Your output must be the lines below from the line containing "dates spanning decades" to the line containing "to get started.", both lines included, reproduced exactly and without pictures.

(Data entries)

= = =

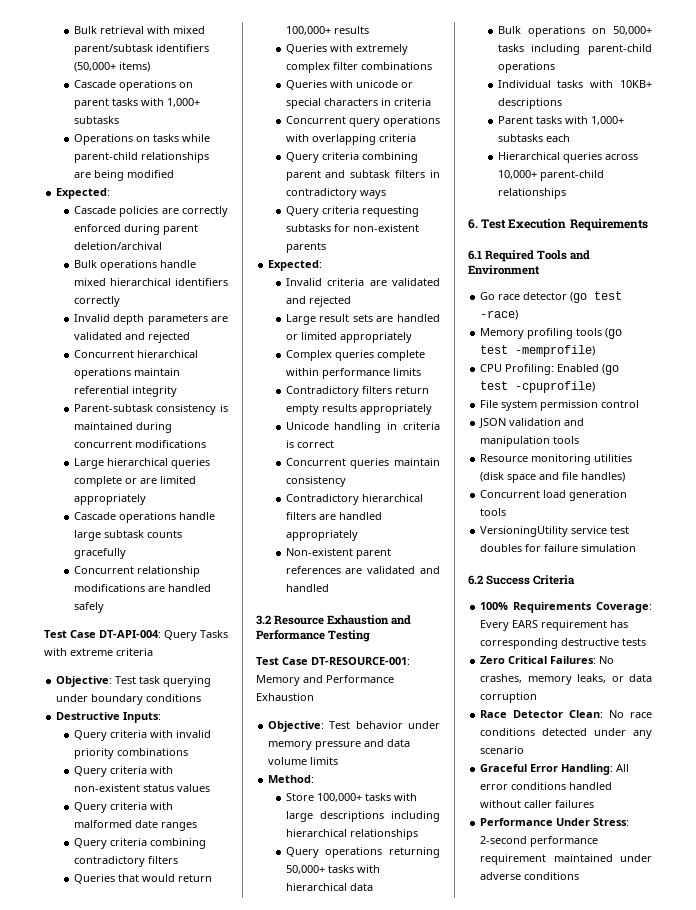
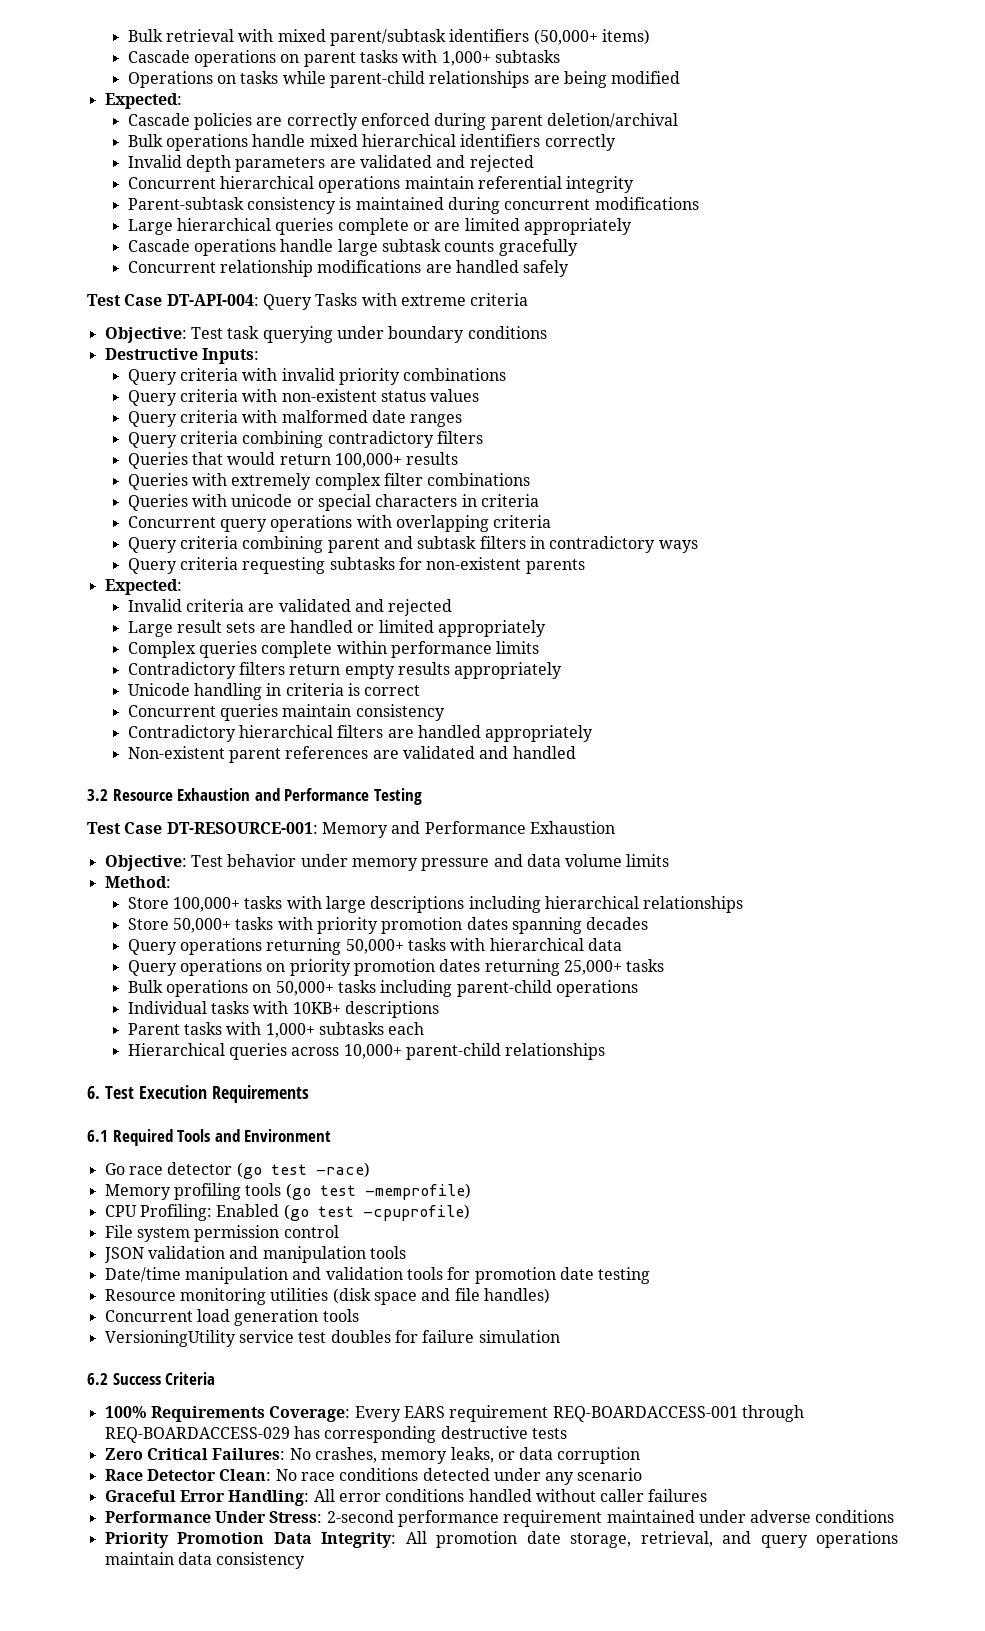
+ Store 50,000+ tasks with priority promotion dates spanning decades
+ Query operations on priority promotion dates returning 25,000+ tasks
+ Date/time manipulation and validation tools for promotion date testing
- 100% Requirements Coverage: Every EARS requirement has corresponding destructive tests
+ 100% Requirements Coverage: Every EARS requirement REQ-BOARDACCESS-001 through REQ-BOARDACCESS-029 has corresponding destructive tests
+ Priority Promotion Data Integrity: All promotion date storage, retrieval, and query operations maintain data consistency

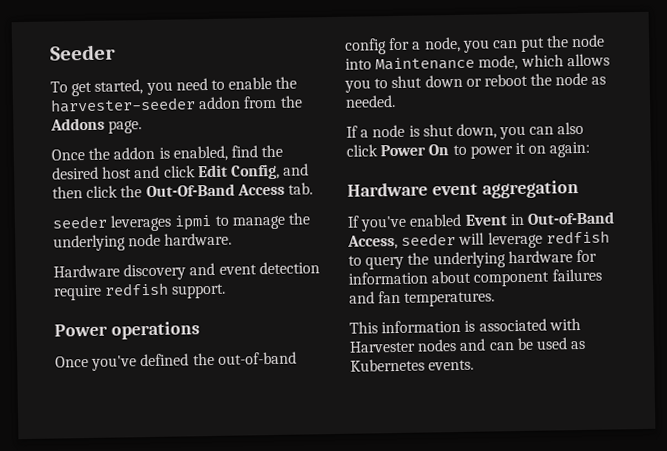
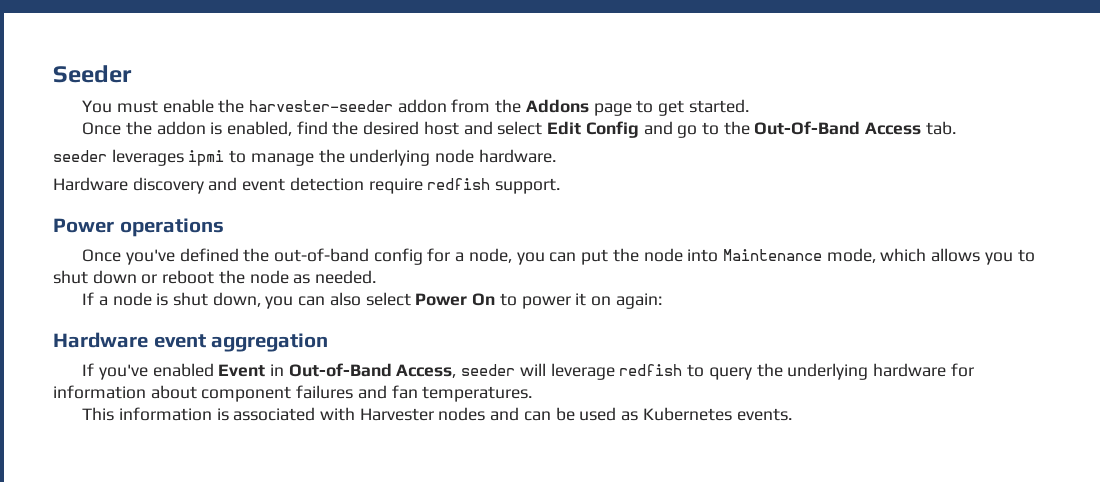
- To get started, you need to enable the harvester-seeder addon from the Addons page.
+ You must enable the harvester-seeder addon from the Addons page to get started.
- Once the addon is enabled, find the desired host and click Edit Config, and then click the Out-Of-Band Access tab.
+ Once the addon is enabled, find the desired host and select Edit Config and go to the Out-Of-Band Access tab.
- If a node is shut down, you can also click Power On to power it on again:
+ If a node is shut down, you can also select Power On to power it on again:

= = =

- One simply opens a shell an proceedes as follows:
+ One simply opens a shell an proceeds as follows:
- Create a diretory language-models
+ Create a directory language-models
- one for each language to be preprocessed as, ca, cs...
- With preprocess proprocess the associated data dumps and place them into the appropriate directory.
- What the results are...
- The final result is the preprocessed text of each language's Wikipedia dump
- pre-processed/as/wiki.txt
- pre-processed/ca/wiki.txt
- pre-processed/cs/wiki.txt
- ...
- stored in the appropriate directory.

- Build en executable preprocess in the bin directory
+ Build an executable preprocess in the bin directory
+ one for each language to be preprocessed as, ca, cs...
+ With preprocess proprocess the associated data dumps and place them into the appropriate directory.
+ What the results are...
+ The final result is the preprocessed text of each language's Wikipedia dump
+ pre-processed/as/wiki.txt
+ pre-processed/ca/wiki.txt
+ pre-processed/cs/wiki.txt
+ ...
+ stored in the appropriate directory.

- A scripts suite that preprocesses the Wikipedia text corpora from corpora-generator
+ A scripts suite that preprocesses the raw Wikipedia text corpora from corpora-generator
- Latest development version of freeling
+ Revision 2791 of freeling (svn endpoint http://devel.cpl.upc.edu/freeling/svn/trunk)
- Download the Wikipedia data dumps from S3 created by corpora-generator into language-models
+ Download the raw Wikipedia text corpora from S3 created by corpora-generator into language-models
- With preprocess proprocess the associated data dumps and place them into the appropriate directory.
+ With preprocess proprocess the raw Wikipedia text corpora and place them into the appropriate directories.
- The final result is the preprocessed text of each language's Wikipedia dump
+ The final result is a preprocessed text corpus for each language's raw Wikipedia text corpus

= = =

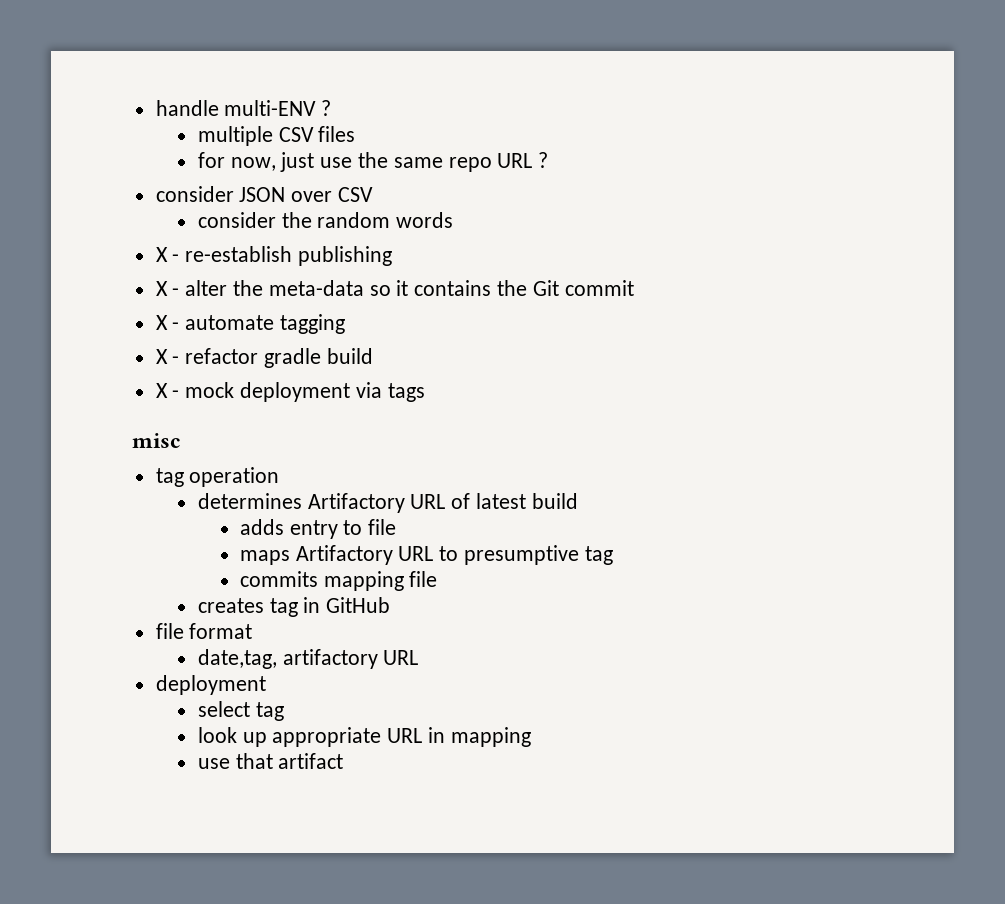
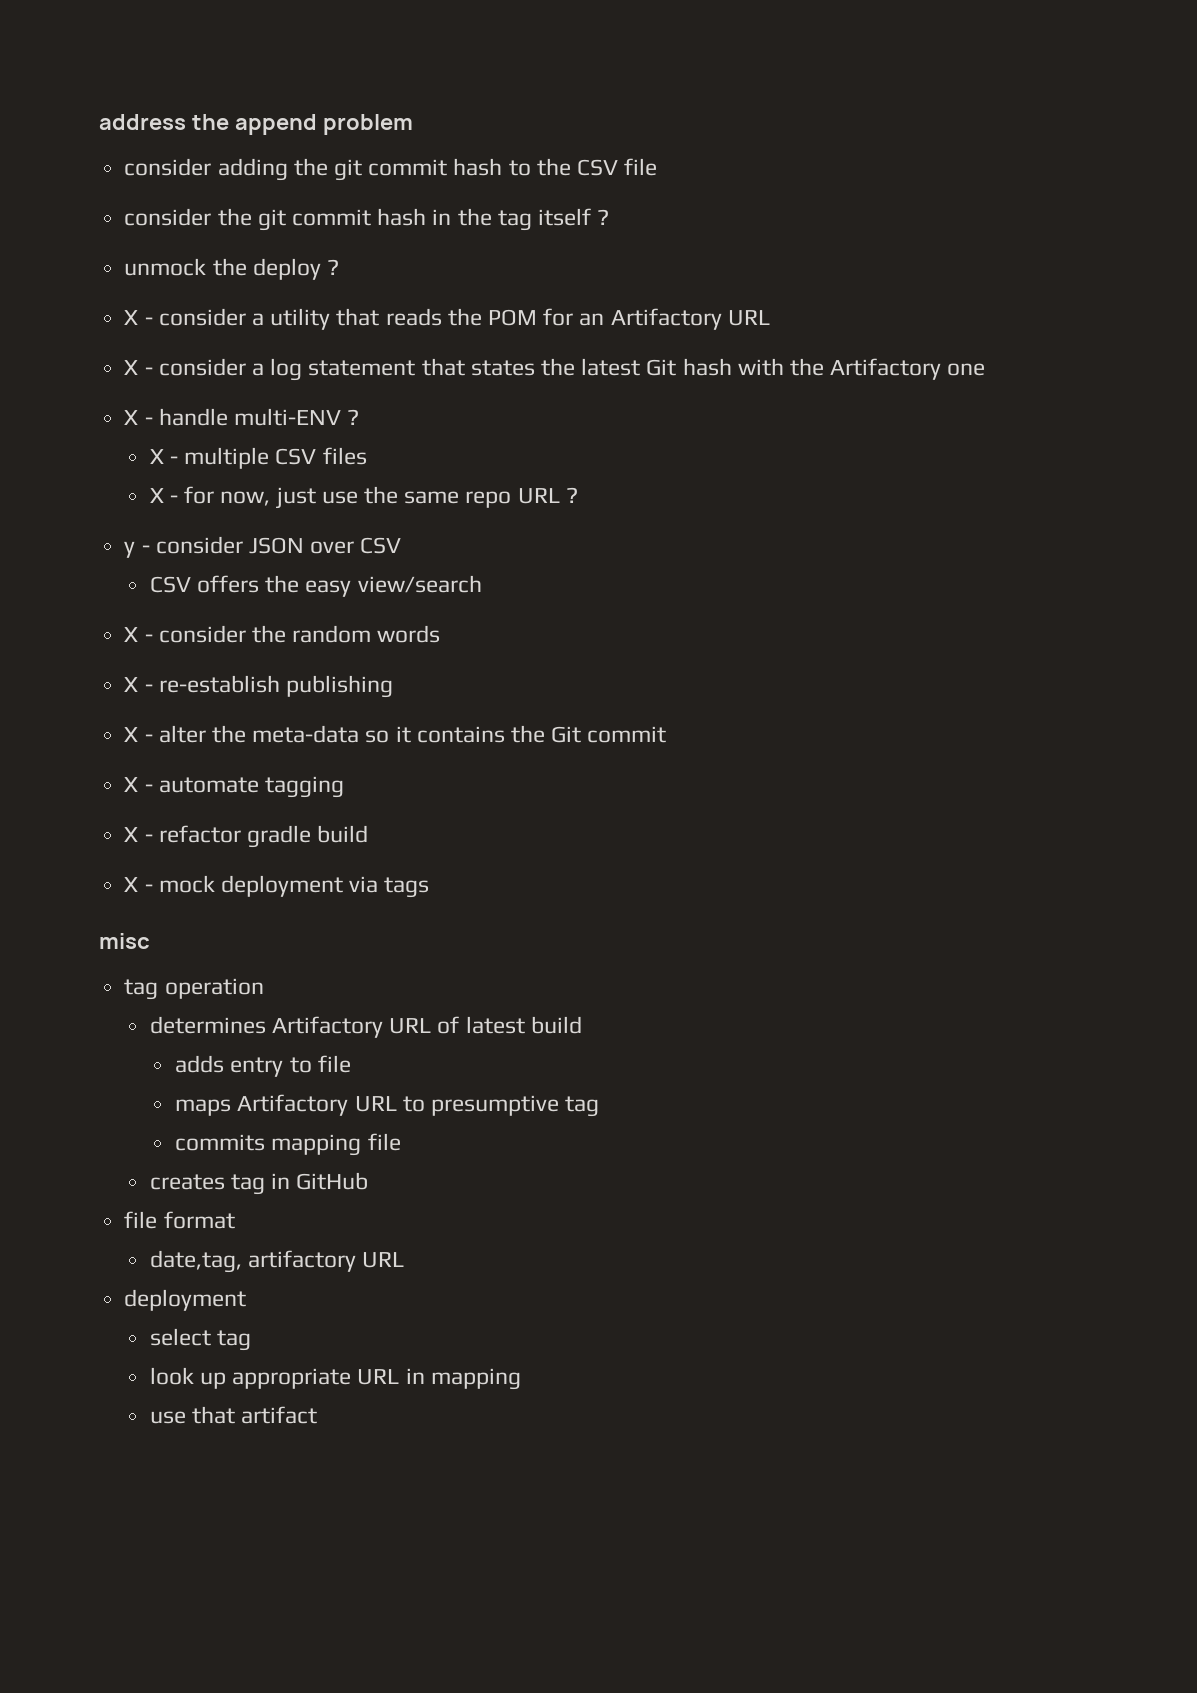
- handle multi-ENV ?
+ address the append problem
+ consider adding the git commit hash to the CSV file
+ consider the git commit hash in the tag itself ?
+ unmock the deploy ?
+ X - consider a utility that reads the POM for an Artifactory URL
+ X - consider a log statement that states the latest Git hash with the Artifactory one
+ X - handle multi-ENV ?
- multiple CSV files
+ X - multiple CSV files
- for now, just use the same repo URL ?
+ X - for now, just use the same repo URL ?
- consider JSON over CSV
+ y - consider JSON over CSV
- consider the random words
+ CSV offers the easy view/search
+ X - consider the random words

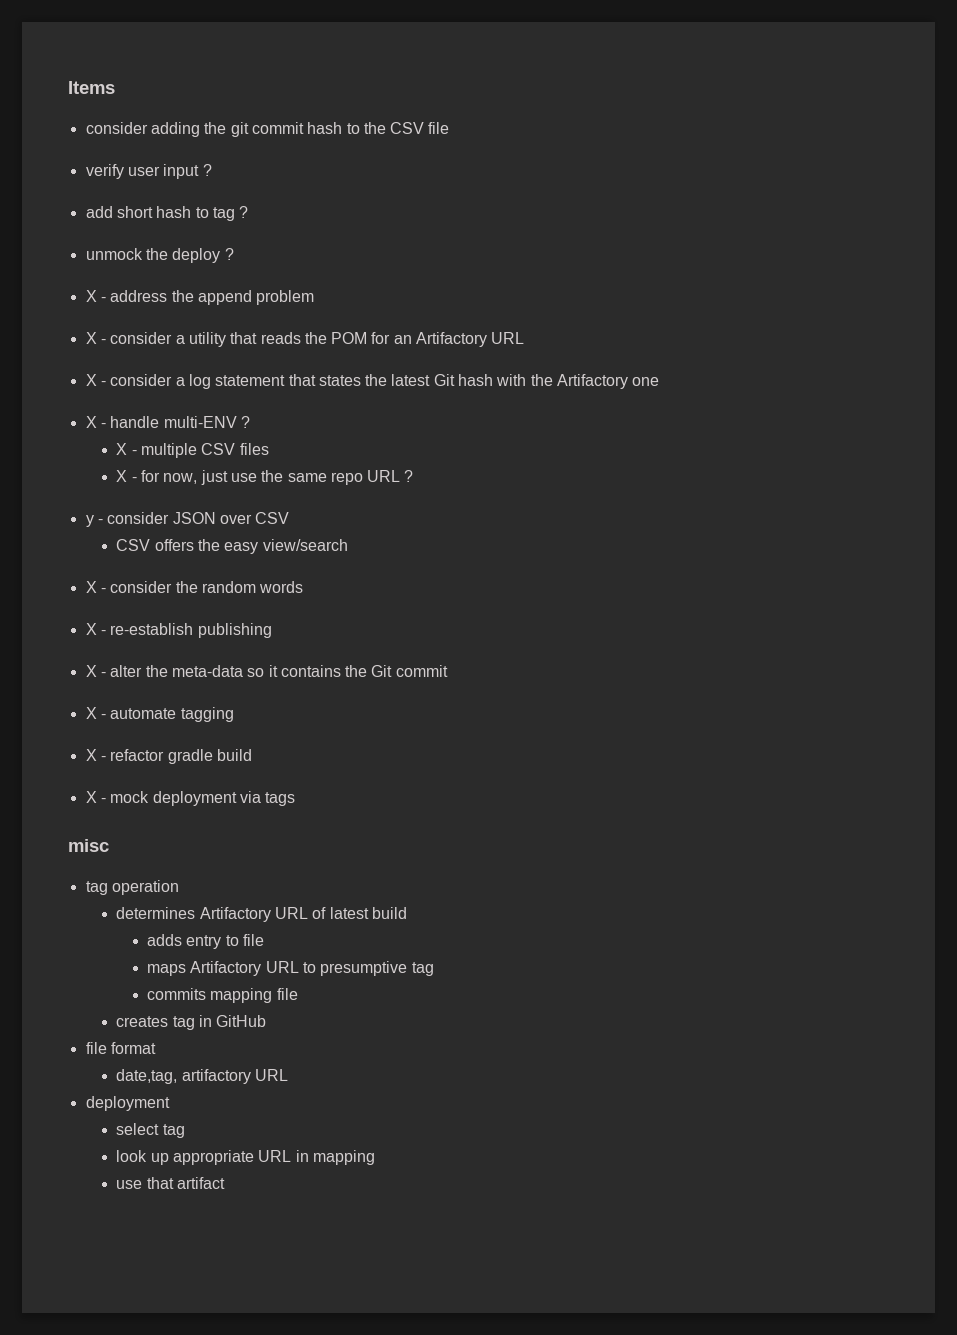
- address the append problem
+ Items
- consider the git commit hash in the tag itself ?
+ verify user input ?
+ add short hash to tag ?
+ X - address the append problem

= = =

**Finished task**
+ Store 50,000+ tasks with priority promotion dates spanning decades
+ Query operations on priority promotion dates returning 25,000+ tasks
+ Date/time manipulation and validation tools for promotion date testing
- 100% Requirements Coverage: Every EARS requirement has corresponding destructive tests
+ 100% Requirements Coverage: Every EARS requirement REQ-BOARDACCESS-001 through REQ-BOARDACCESS-029 has corresponding destructive tests
+ Priority Promotion Data Integrity: All promotion date storage, retrieval, and query operations maintain data consistency

- To get started, you need to enable the harvester-seeder addon from the Addons page.
+ You must enable the harvester-seeder addon from the Addons page to get started.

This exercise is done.